Esse negócio de ser casado com mulher branca é a maior complicação que pode ter. A Lilian diz que é impressão minha, mas não é. Sou muito observador. O branco, quando vê a gente junto, já olha com raiva. E o preto também não olha muito satisfeito. E se for um preto destes linha dura, de Movimento, já quer logo uma explicação, saber se você é rico e ela tesa ... é foda!”

 

“... dizem que o problema é social. Mas não é, pega dois mendigos, um preto e um branco. Bota nos dois uma roupa boa, barbeia, e leva eles para ser garçom na Zona Sul. Se nenhum dos dois souber fazer nada e só tiver uma vaga. Advinha quem entra. O preto vai ser mendigo de novo. Devia de ter uma lei que...”

 

"Não, índio é outra história: Índio é inteligente, ele saca logo que este negócio de civilização é besteira. Então prefere morrer logo. Eu entendo assim, cara, índio já viu que isto aqui não dá. Que se não pode viver como sempre viveu - sei, telefone, rádio, televisão, geladeira, é muito bom, mas nem todo mundo curte isso. Gosta de ver futebol? Gosta? mas o que você quer mesmo é jogar, não é não? Ver na televisão só em último caso.

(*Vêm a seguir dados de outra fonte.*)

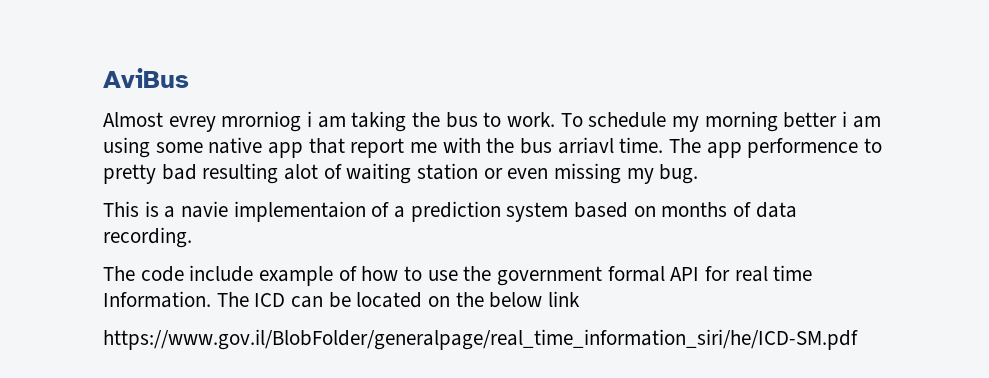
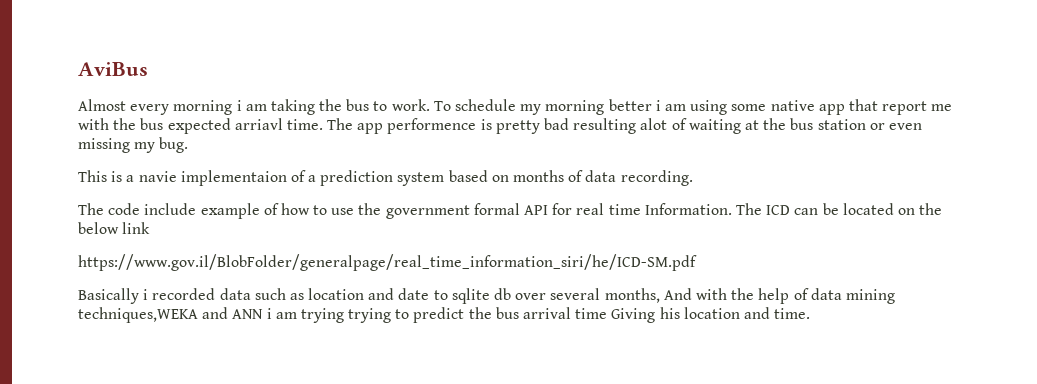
- Almost evrey mrorniog i am taking the bus to work.
+ Almost every morning i am taking the bus to work.
- To schedule my morning better i am using some native app that report me with the bus arriavl time.
+ To schedule my morning better i am using some native app that report me with the bus expected arriavl time.
- The app performence to pretty bad resulting alot of waiting station or even missing my bug.
+ The app performence is pretty bad resulting alot of waiting at the bus station or even missing my bug.
+ Basically i recorded data such as location and date to sqlite db over several months, And with the help of data mining techniques,WEKA and ANN i am trying trying to predict the bus arrival time Giving his location and time.

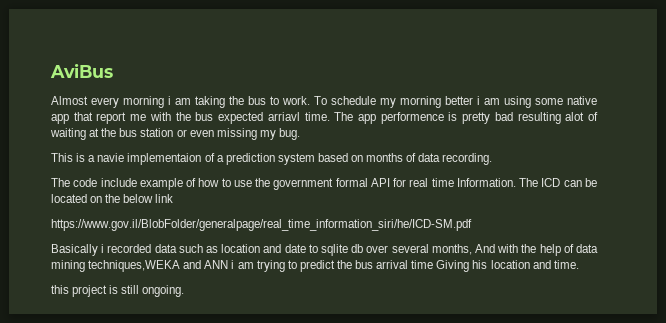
- Basically i recorded data such as location and date to sqlite db over several months, And with the help of data mining techniques,WEKA and ANN i am trying trying to predict the bus arrival time Giving his location and time.
+ Basically i recorded data such as location and date to sqlite db over several months, And with the help of data mining techniques,WEKA and ANN i am trying to predict the bus arrival time Giving his location and time.
+ this project is still ongoing.

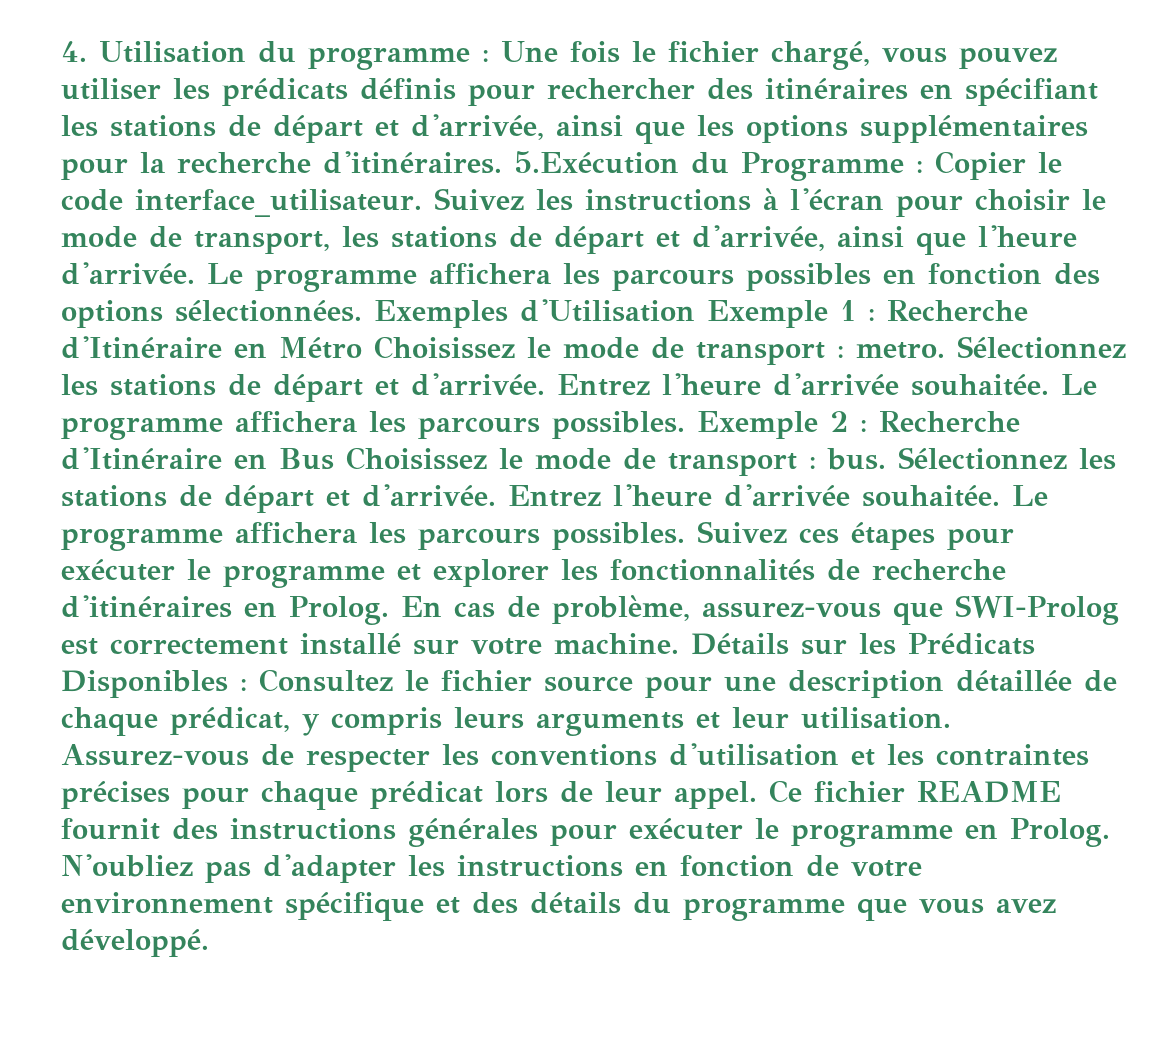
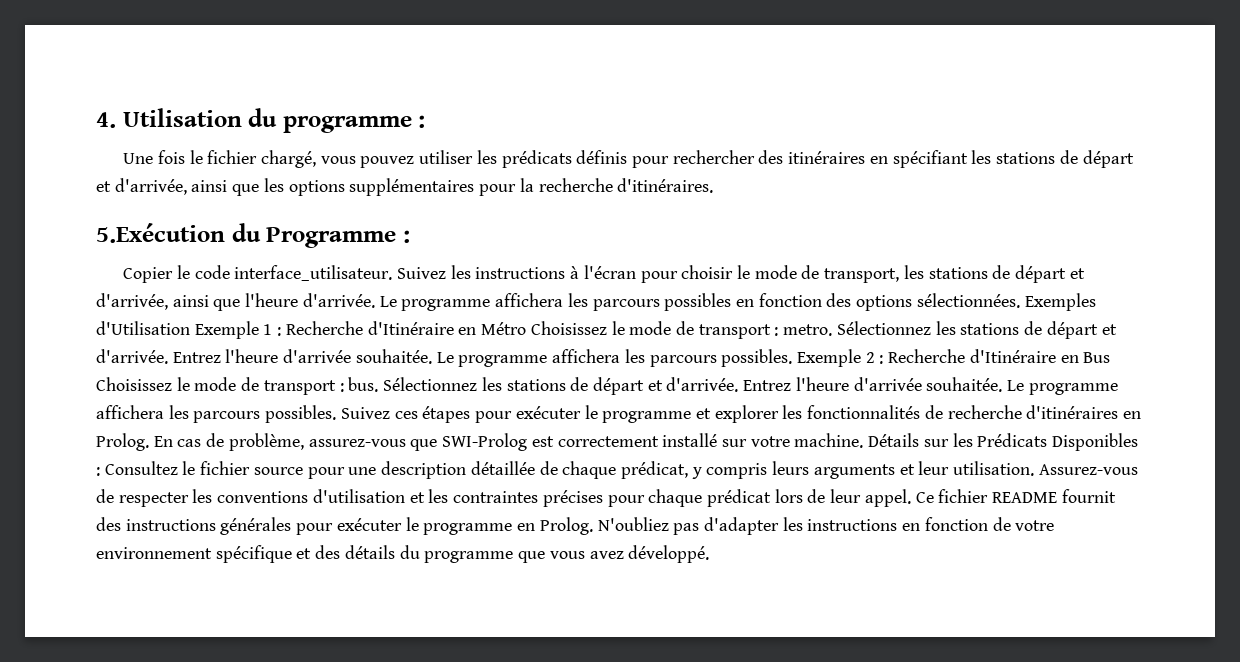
- 4. Utilisation du programme : Une fois le fichier chargé, vous pouvez utiliser les prédicats définis pour rechercher des itinéraires en spécifiant les stations de départ et d'arrivée, ainsi que les options supplémentaires pour la recherche d'itinéraires. 5.Exécution du Programme : Copier le code interface_utilisateur.
+ 4. Utilisation du programme :
+ Une fois le fichier chargé, vous pouvez utiliser les prédicats définis pour rechercher des itinéraires en spécifiant les stations de départ et d'arrivée, ainsi que les options supplémentaires pour la recherche d'itinéraires.
+ 5.Exécution du Programme :
+ Copier le code interface_utilisateur.

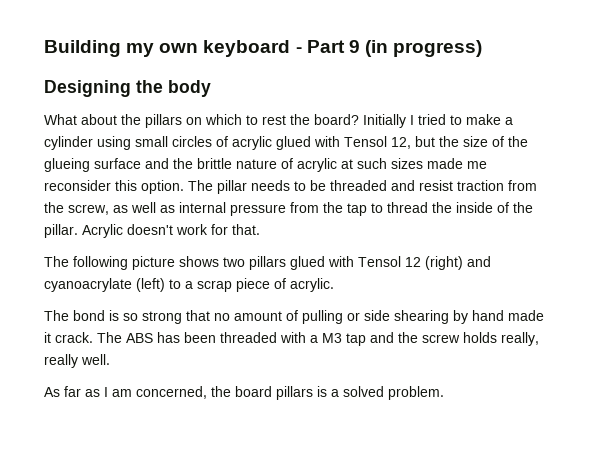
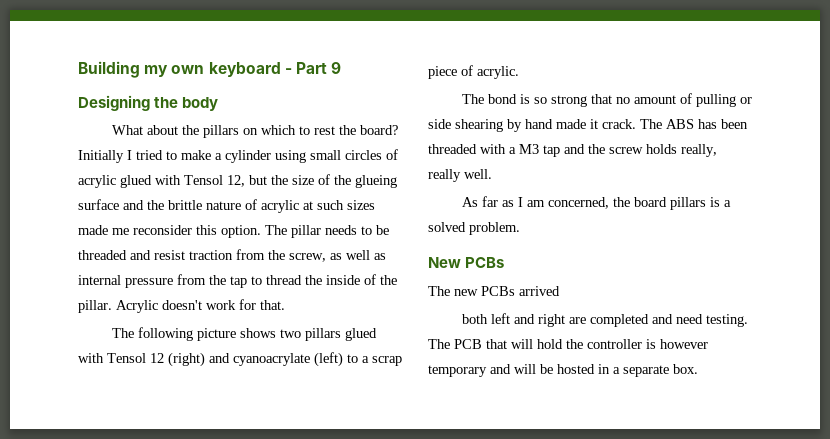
- Building my own keyboard - Part 9 (in progress)
+ Building my own keyboard - Part 9
+ New PCBs
+ The new PCBs arrived
+ both left and right are completed and need testing. The PCB that will hold the controller is however temporary and will be hosted in a separate box.

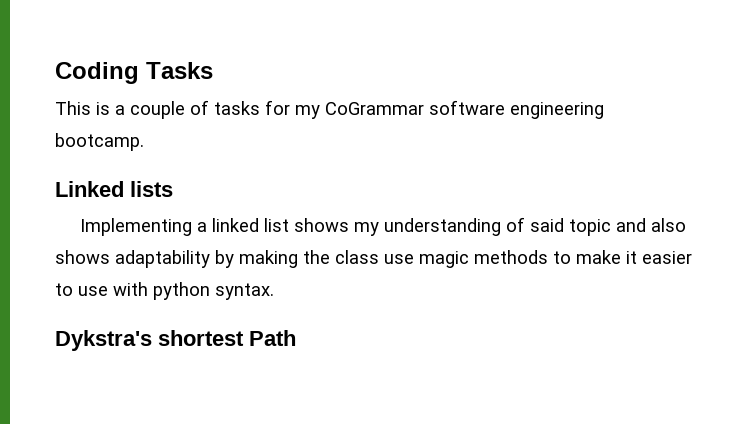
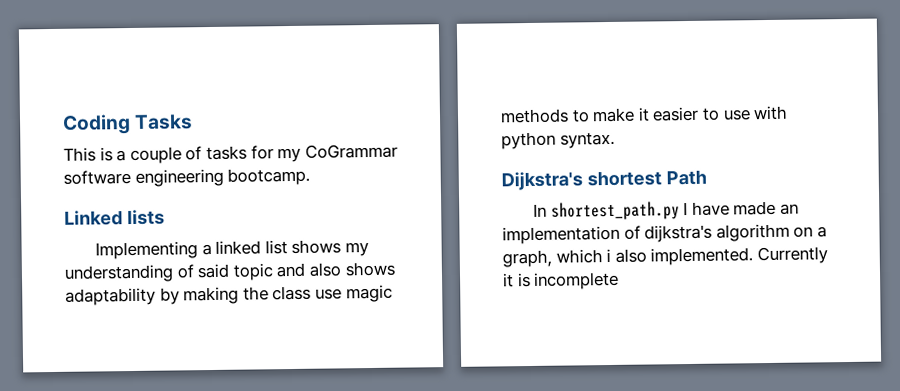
- Dykstra's shortest Path
+ Dijkstra's shortest Path
+ In shortest_path.py I have made an implementation of dijkstra's algorithm on a graph, which i also implemented. Currently it is incomplete

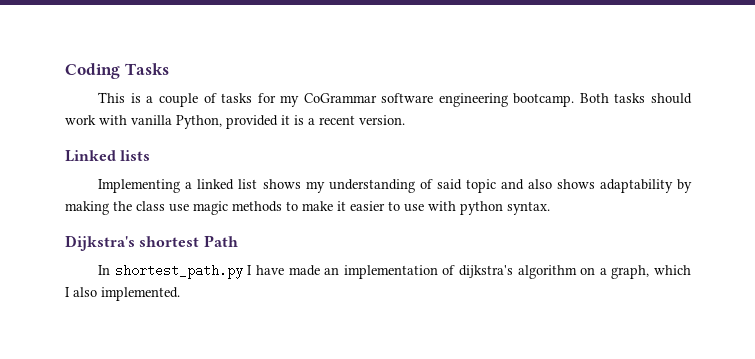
+ Both tasks should work with vanilla Python, provided it is a recent version.
- In shortest_path.py I have made an implementation of dijkstra's algorithm on a graph, which i also implemented. Currently it is incomplete
+ In shortest_path.py I have made an implementation of dijkstra's algorithm on a graph, which I also implemented.

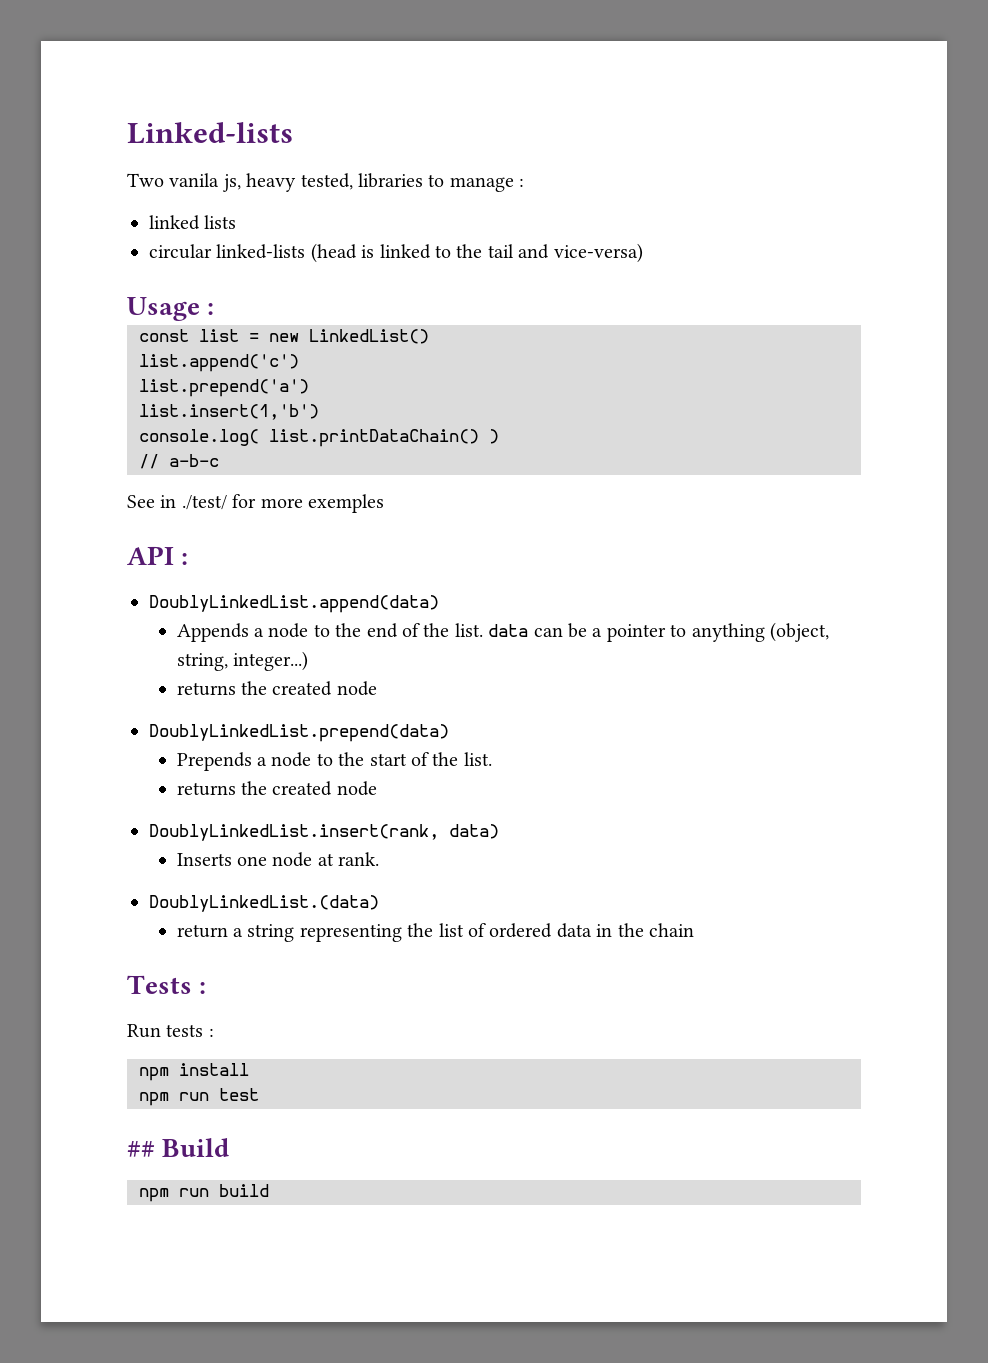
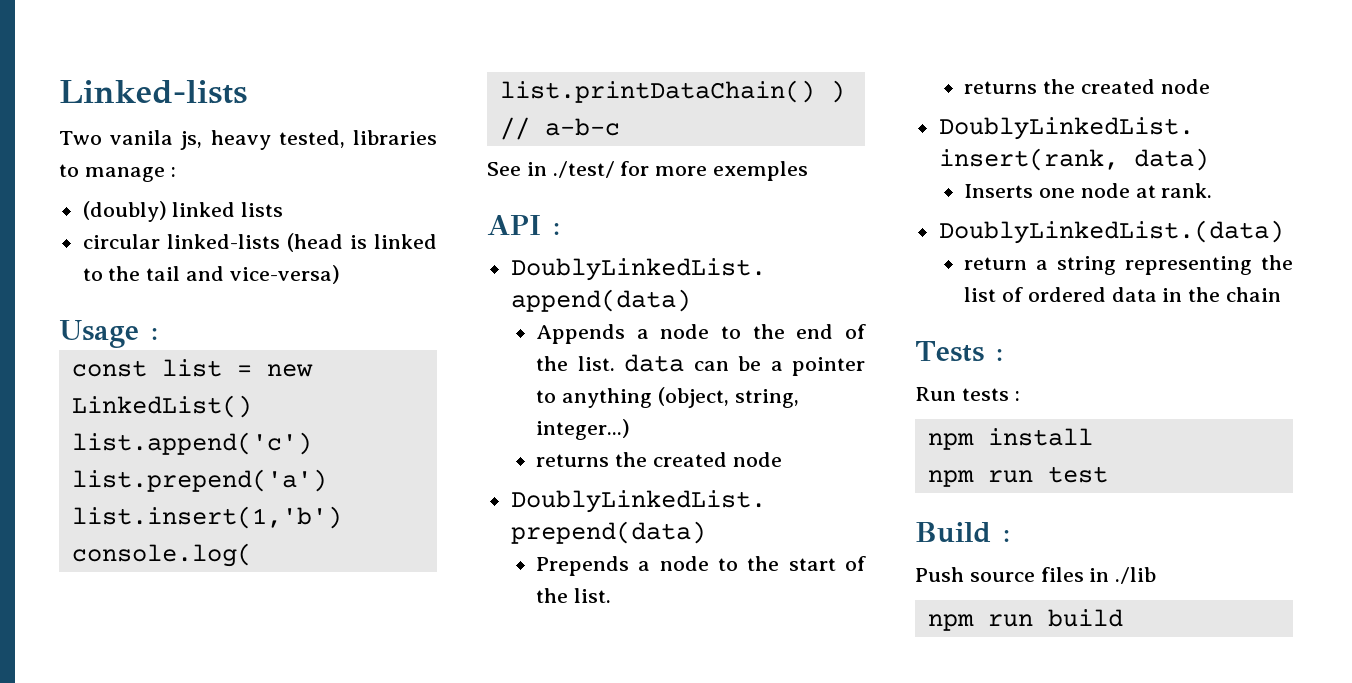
- linked lists
+ (doubly) linked lists
- ## Build
+ Build :
+ Push source files in ./lib

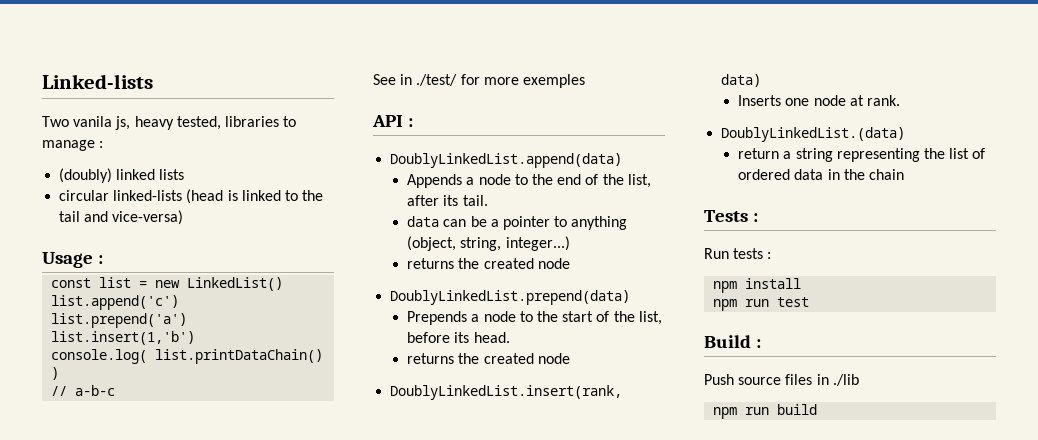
- Appends a node to the end of the list. data can be a pointer to anything (object, string, integer...)
+ Appends a node to the end of the list, after its tail.
+ data can be a pointer to anything (object, string, integer...)
- Prepends a node to the start of the list.
+ Prepends a node to the start of the list, before its head.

Então, o índio prefere é estar dentro do campo ... "

 

"Sabe que aprendi a tocar contrabaixo?... é porque falta sempre um contrabaixo...? Não, he, he, é porque acho que o contrabaixo dá uma marcação forte, é assim como o coração da música...

 

 

Por isso que já notei, em toda orquestra africana o contrabaixo vem na frente. Ele substitui o surdo. Quando a gente escuta dá pra ver logo. E, música africana tem muito disto . . .

 

Outro dia eu estava ouvindo um samba, que por sinal é do meu pai, veja a coincidência... é, eu sou filho do Mauro Duarte, todo mundo sabe - todo mundo do samba -, quando passo na rua um amigo dele antigo lembra de mim e quer logo que a gente tome uma cerveja ... mas aí, eu tava notando a cadência: tum, tum, tum, porque é um samba mais cadenciado, mais triste ... você sabe que o samba pode ter mais de mil batidas diferentes?, é, não é brincadeira não, e meu pai sabia todas. Mas nesse dia eu tava com meu filho no braço, apertado no peito, e o coraçãozinho dele batia daquele jeito, na mesma cadência do contrabaixo. . . tum, tum, tum ... Parece até que tá no sangue...

 

Eu vou esperar mais um pouco, quando ele estiver mais grandinho já começo a levar pro pagode. Sei que ele vai se amarrar... "

 

 

(Flor de sangue, 1990.)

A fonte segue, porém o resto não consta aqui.